───── DATA FOR THIS TASK

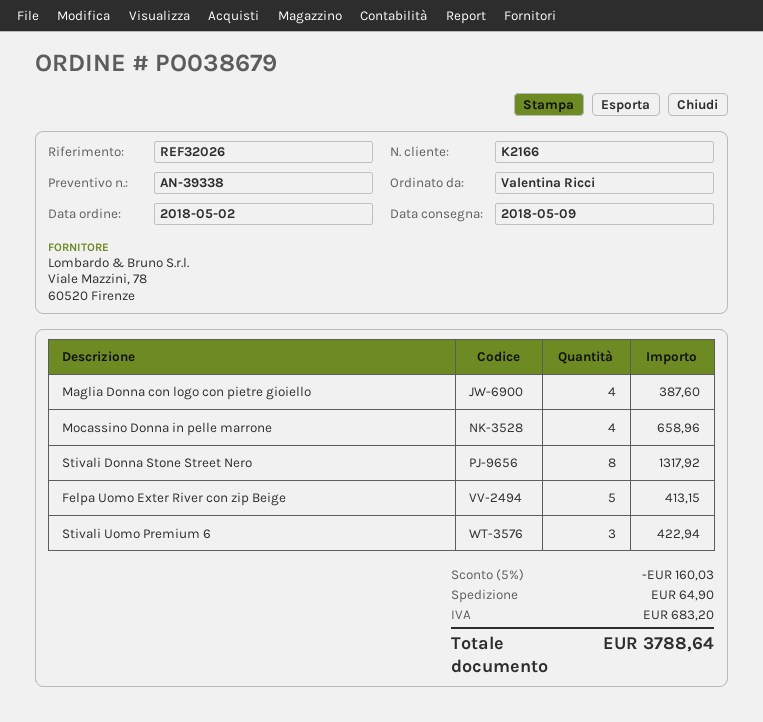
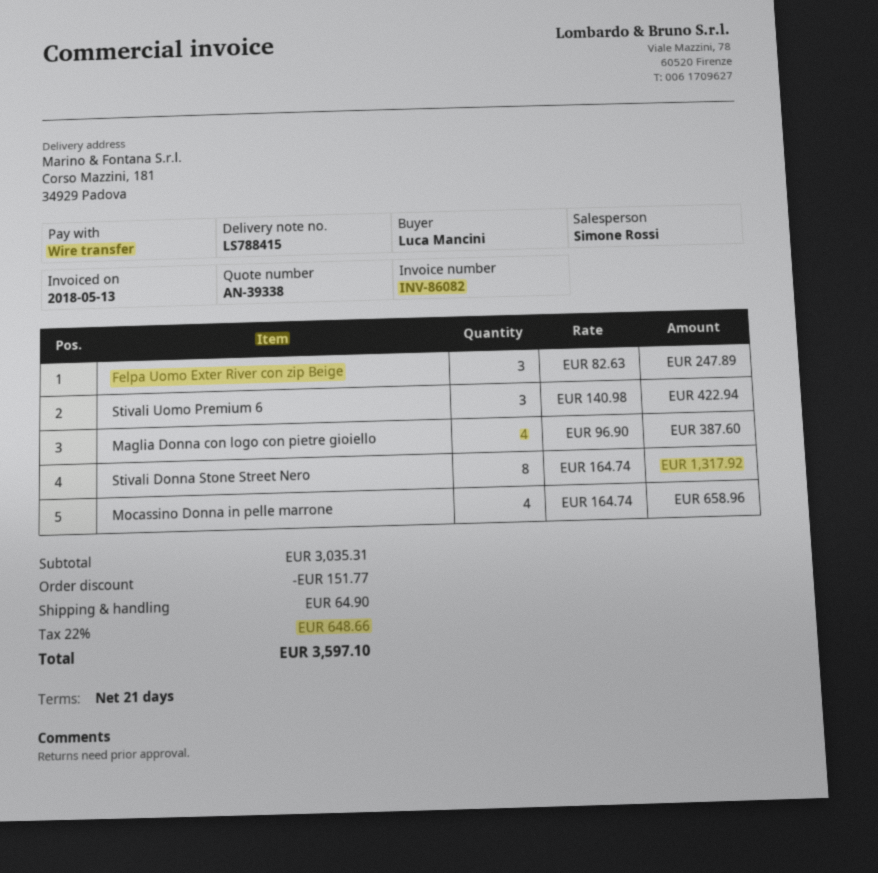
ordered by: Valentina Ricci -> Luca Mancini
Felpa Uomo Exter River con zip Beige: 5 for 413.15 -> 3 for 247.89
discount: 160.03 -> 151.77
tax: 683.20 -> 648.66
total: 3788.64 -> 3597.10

──────────
───── DATA FOR THIS TASK

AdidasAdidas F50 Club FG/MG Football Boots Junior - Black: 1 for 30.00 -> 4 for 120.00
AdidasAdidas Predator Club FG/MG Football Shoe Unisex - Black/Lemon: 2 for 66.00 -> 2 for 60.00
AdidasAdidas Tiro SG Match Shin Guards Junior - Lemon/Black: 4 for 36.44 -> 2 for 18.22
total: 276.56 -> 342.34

──────────

* **TASK ITEM**
Within the material above, extract exactly the lines that start at the line containing "AdidasAdidas F50 Club" and stop after the line containing "total: 276.56 -> 342.34", and only those.

* **OUTPUT**
AdidasAdidas F50 Club FG/MG Football Boots Junior - Black: 1 for 30.00 -> 4 for 120.00
AdidasAdidas Predator Club FG/MG Football Shoe Unisex - Black/Lemon: 2 for 66.00 -> 2 for 60.00
AdidasAdidas Tiro SG Match Shin Guards Junior - Lemon/Black: 4 for 36.44 -> 2 for 18.22
total: 276.56 -> 342.34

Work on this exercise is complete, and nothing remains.